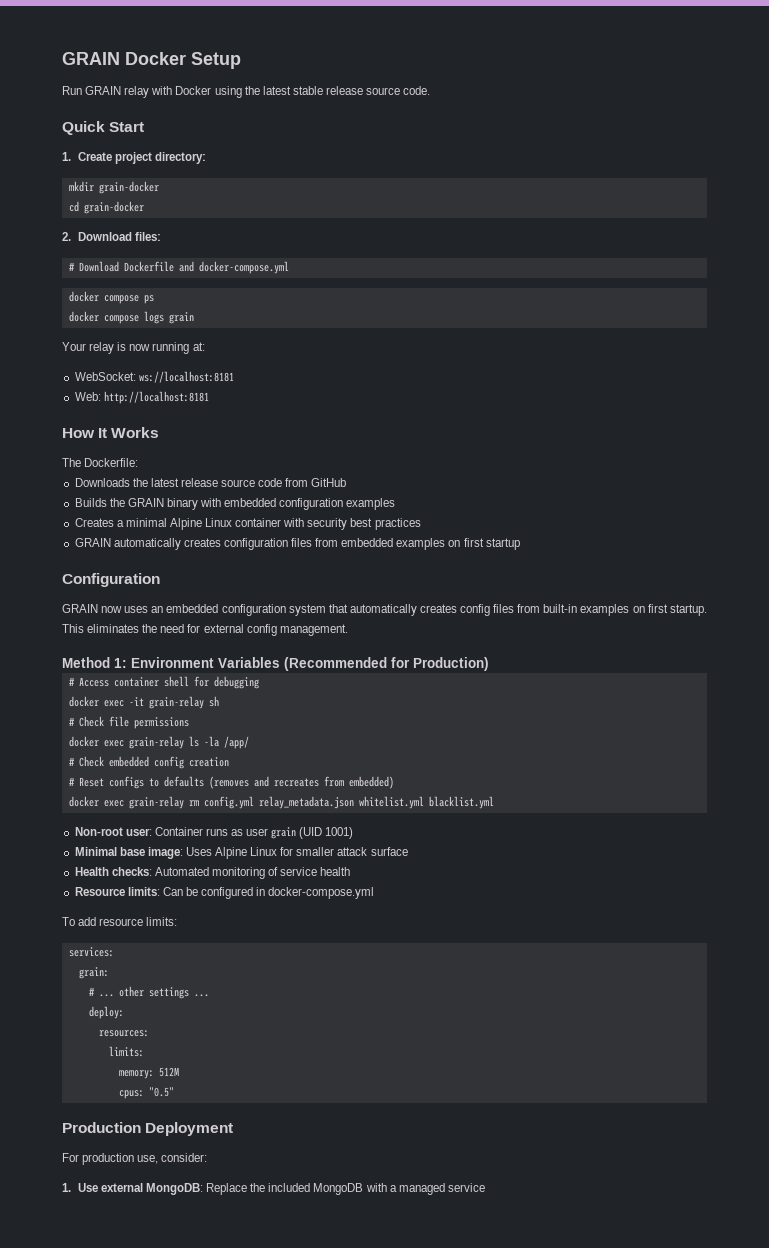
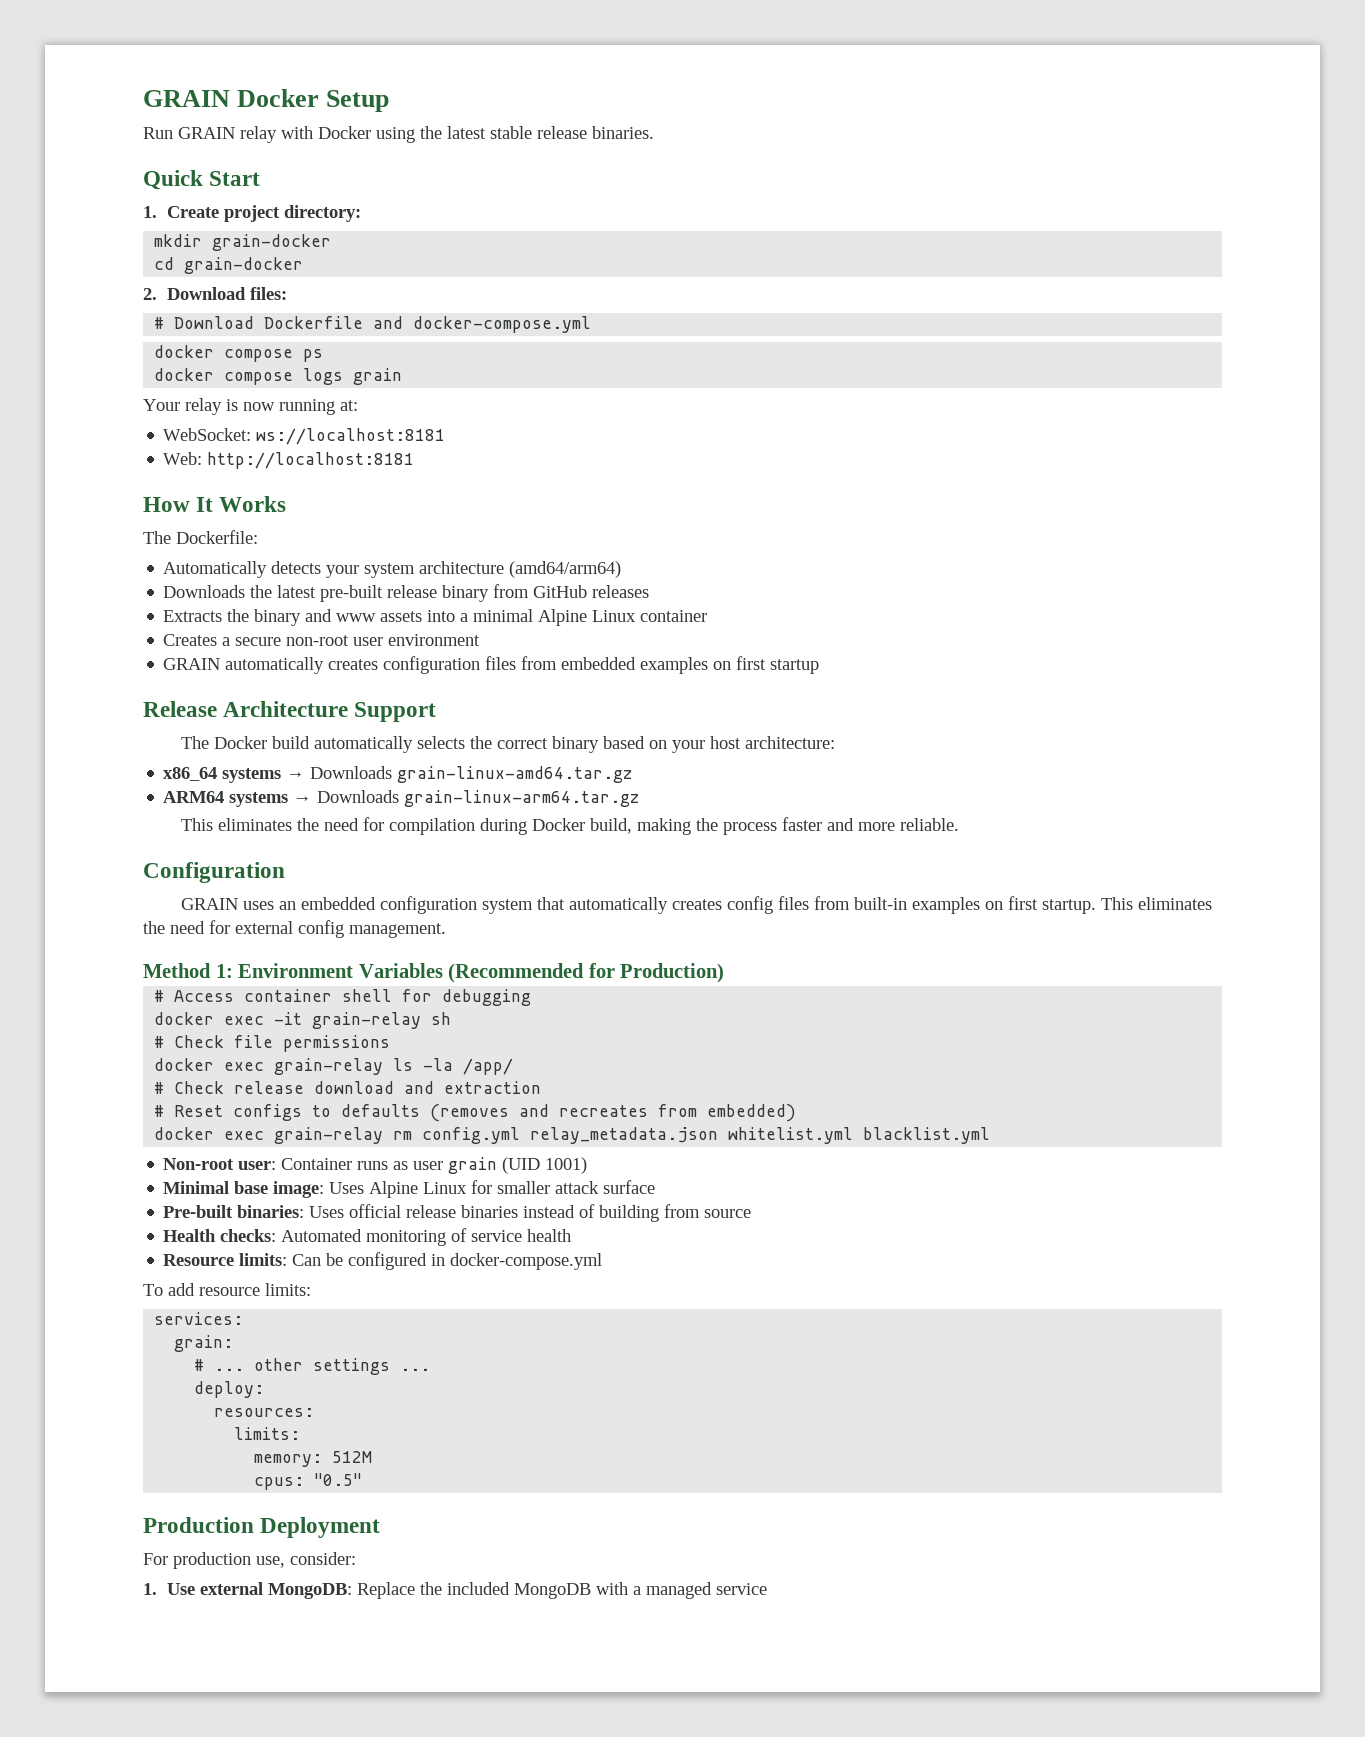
- Run GRAIN relay with Docker using the latest stable release source code.
+ Run GRAIN relay with Docker using the latest stable release binaries.
+ Automatically detects your system architecture (amd64/arm64)
- Downloads the latest release source code from GitHub
- Builds the GRAIN binary with embedded configuration examples
- Creates a minimal Alpine Linux container with security best practices
+ Downloads the latest pre-built release binary from GitHub releases
+ Extracts the binary and www assets into a minimal Alpine Linux container
+ Creates a secure non-root user environment
+ Release Architecture Support
+ The Docker build automatically selects the correct binary based on your host architecture:
+ x86_64 systems → Downloads grain-linux-amd64.tar.gz
+ ARM64 systems → Downloads grain-linux-arm64.tar.gz
+ This eliminates the need for compilation during Docker build, making the process faster and more reliable.
- GRAIN now uses an embedded configuration system that automatically creates config files from built-in examples on first startup.
+ GRAIN uses an embedded configuration system that automatically creates config files from built-in examples on first startup.
- # Check embedded config creation
+ # Check release download and extraction
+ Pre-built binaries: Uses official release binaries instead of building from source

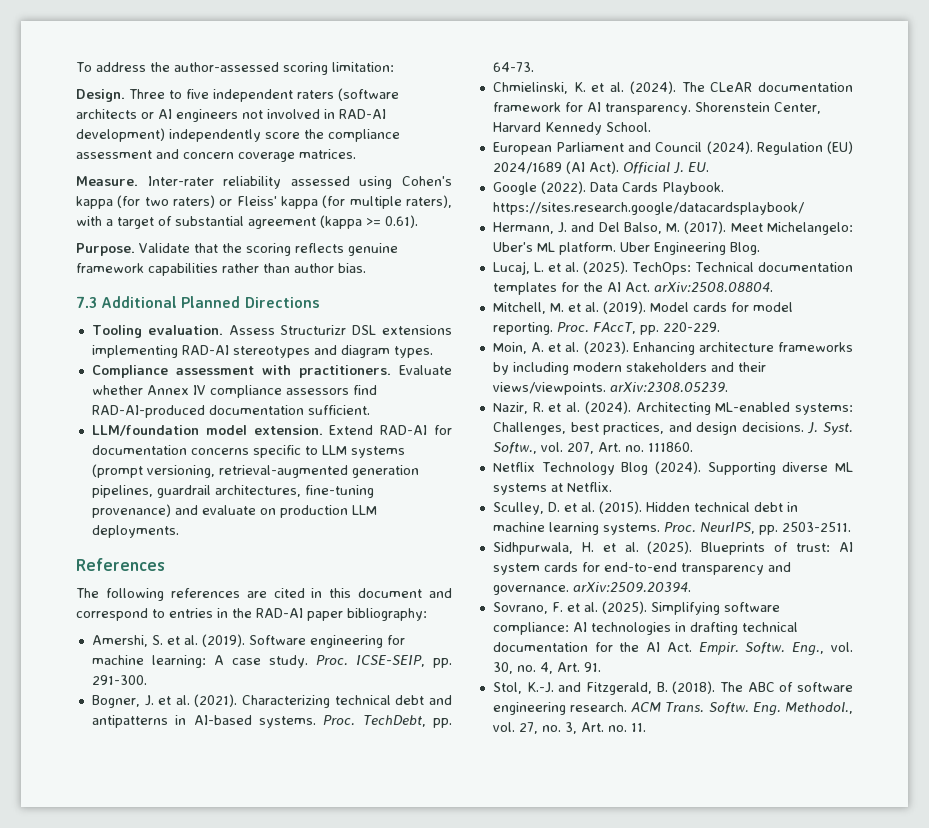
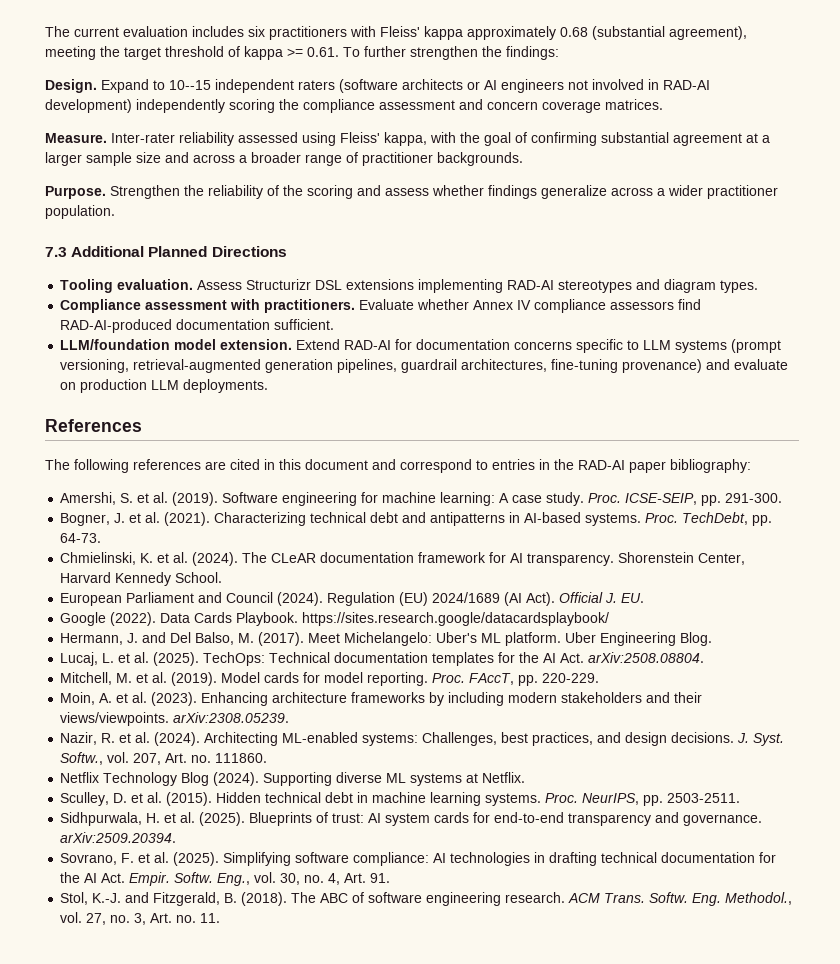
- To address the author-assessed scoring limitation:
- Design. Three to five independent raters (software architects or AI engineers not involved in RAD-AI development) independently score the compliance assessment and concern coverage matrices.
+ The current evaluation includes six practitioners with Fleiss' kappa approximately 0.68 (substantial agreement), meeting the target threshold of kappa >= 0.61. To further strengthen the findings:
+ Design. Expand to 10--15 independent raters (software architects or AI engineers not involved in RAD-AI development) independently scoring the compliance assessment and concern coverage matrices.
- Inter-rater reliability assessed using Cohen's kappa (for two raters) or Fleiss' kappa (for multiple raters), with a target of substantial agreement (kappa >= 0.61).
- Purpose. Validate that the scoring reflects genuine framework capabilities rather than author bias.
+ Inter-rater reliability assessed using Fleiss' kappa, with the goal of confirming substantial agreement at a larger sample size and across a broader range of practitioner backgrounds.
+ Purpose. Strengthen the reliability of the scoring and assess whether findings generalize across a wider practitioner population.

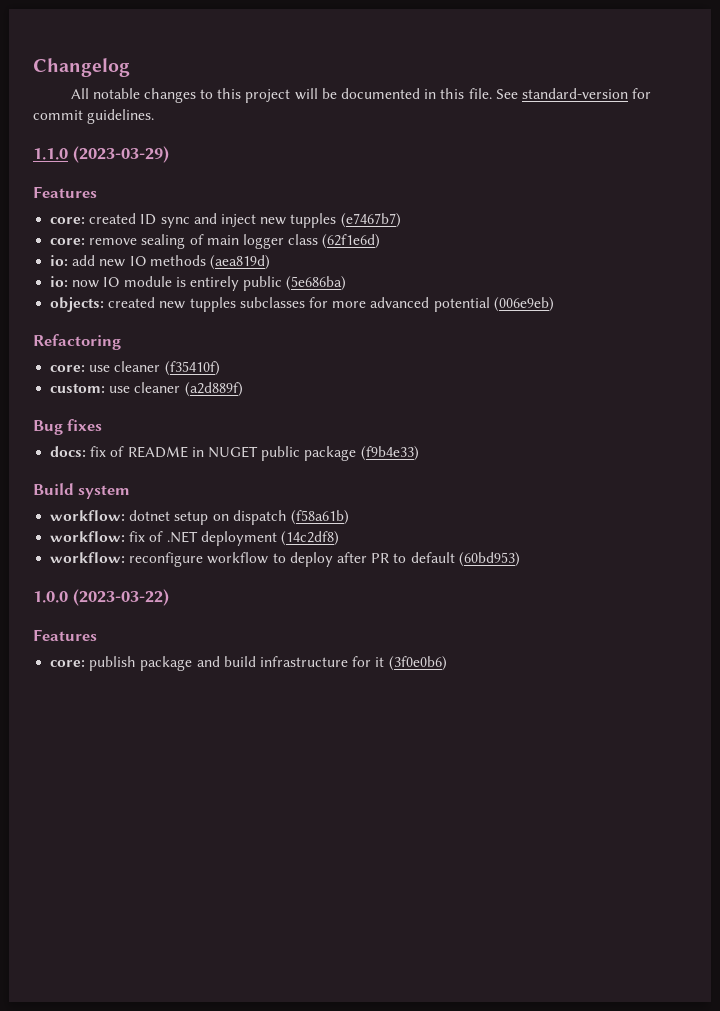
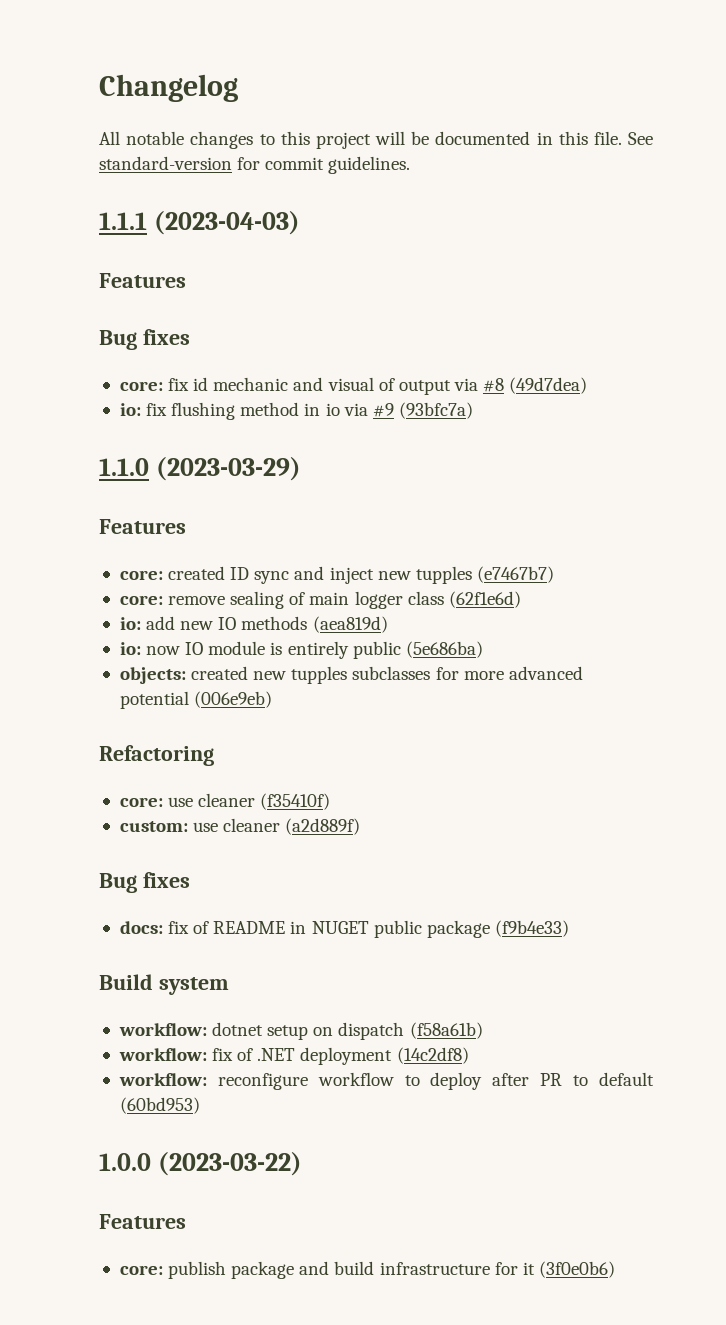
+ 1.1.1 (2023-04-03)
+ Features
+ Bug fixes
+ core: fix id mechanic and visual of output via #8 (49d7dea)
+ io: fix flushing method in io via #9 (93bfc7a)

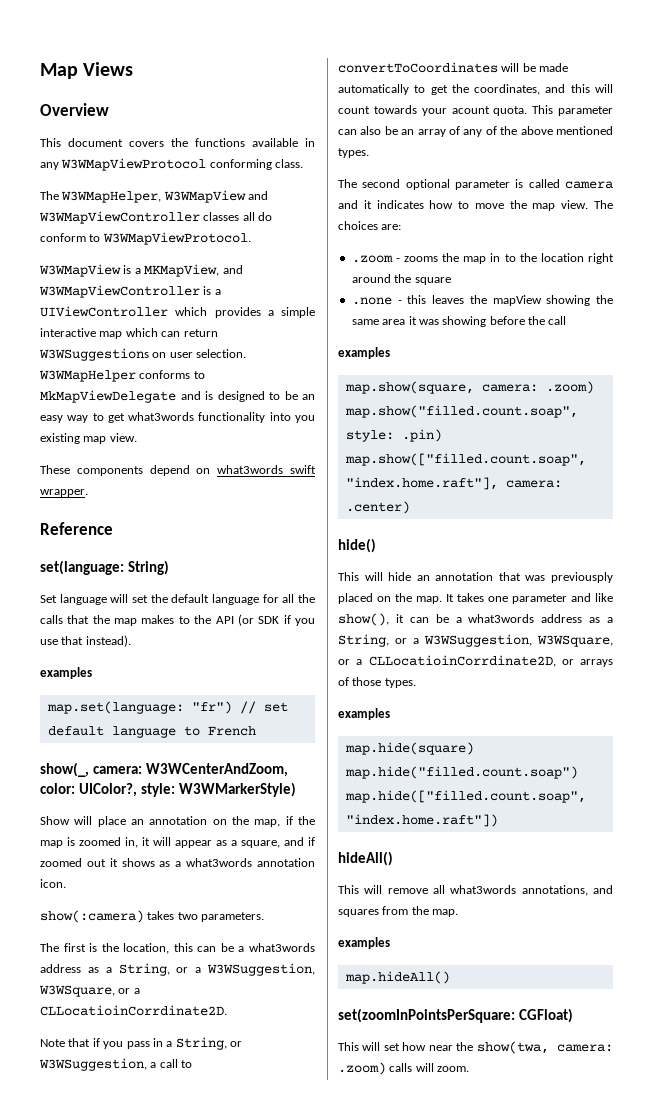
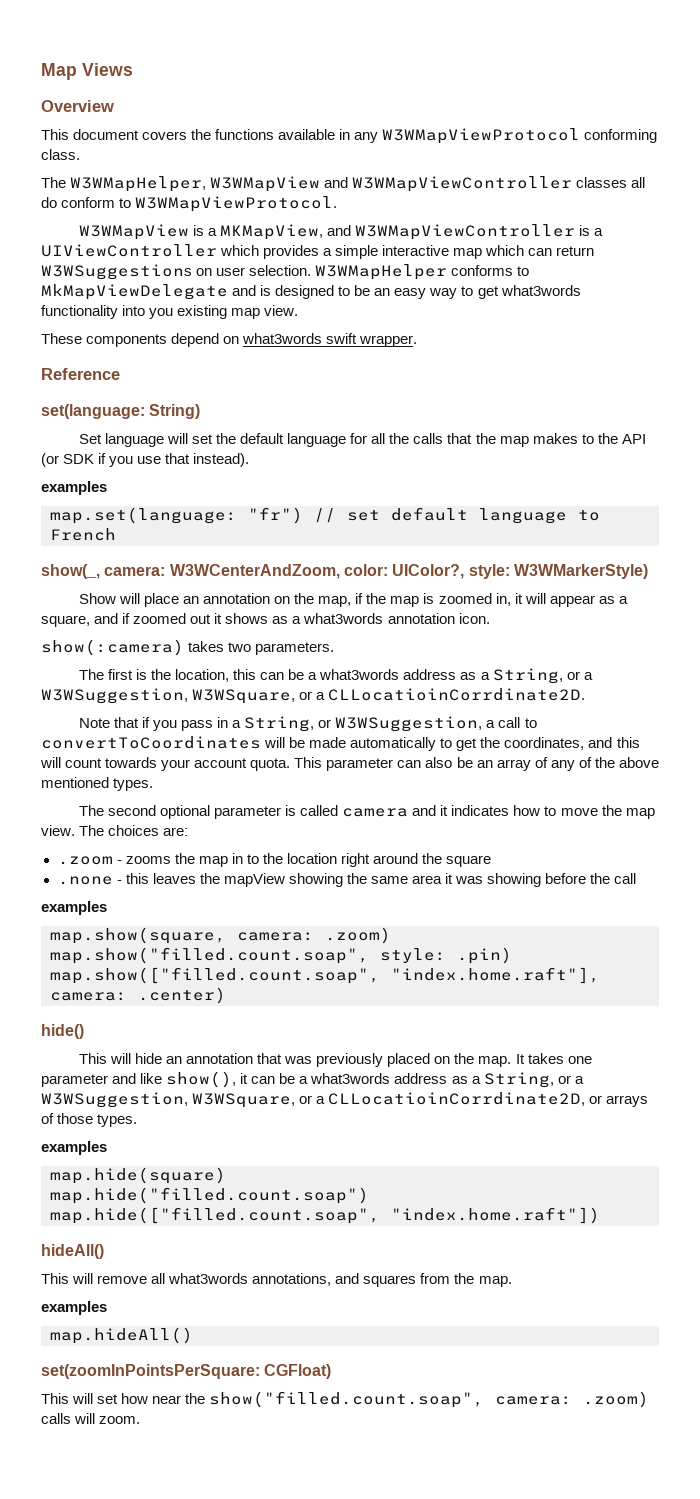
- Note that if you pass in a String, or W3WSuggestion, a call to convertToCoordinates will be made automatically to get the coordinates, and this will count towards your acount quota.
+ Note that if you pass in a String, or W3WSuggestion, a call to convertToCoordinates will be made automatically to get the coordinates, and this will count towards your account quota.
- This will hide an annotation that was previousply placed on the map.
+ This will hide an annotation that was previously placed on the map.
- This will set how near the show(twa, camera: .zoom) calls will zoom.
+ This will set how near the show("filled.count.soap", camera: .zoom) calls will zoom.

-*-*-

▶ ACTIVITY: For the word "annotation", say how many lines of the records above contain it. Reply with the number alone.

▶ YOUR RESPONSE: 2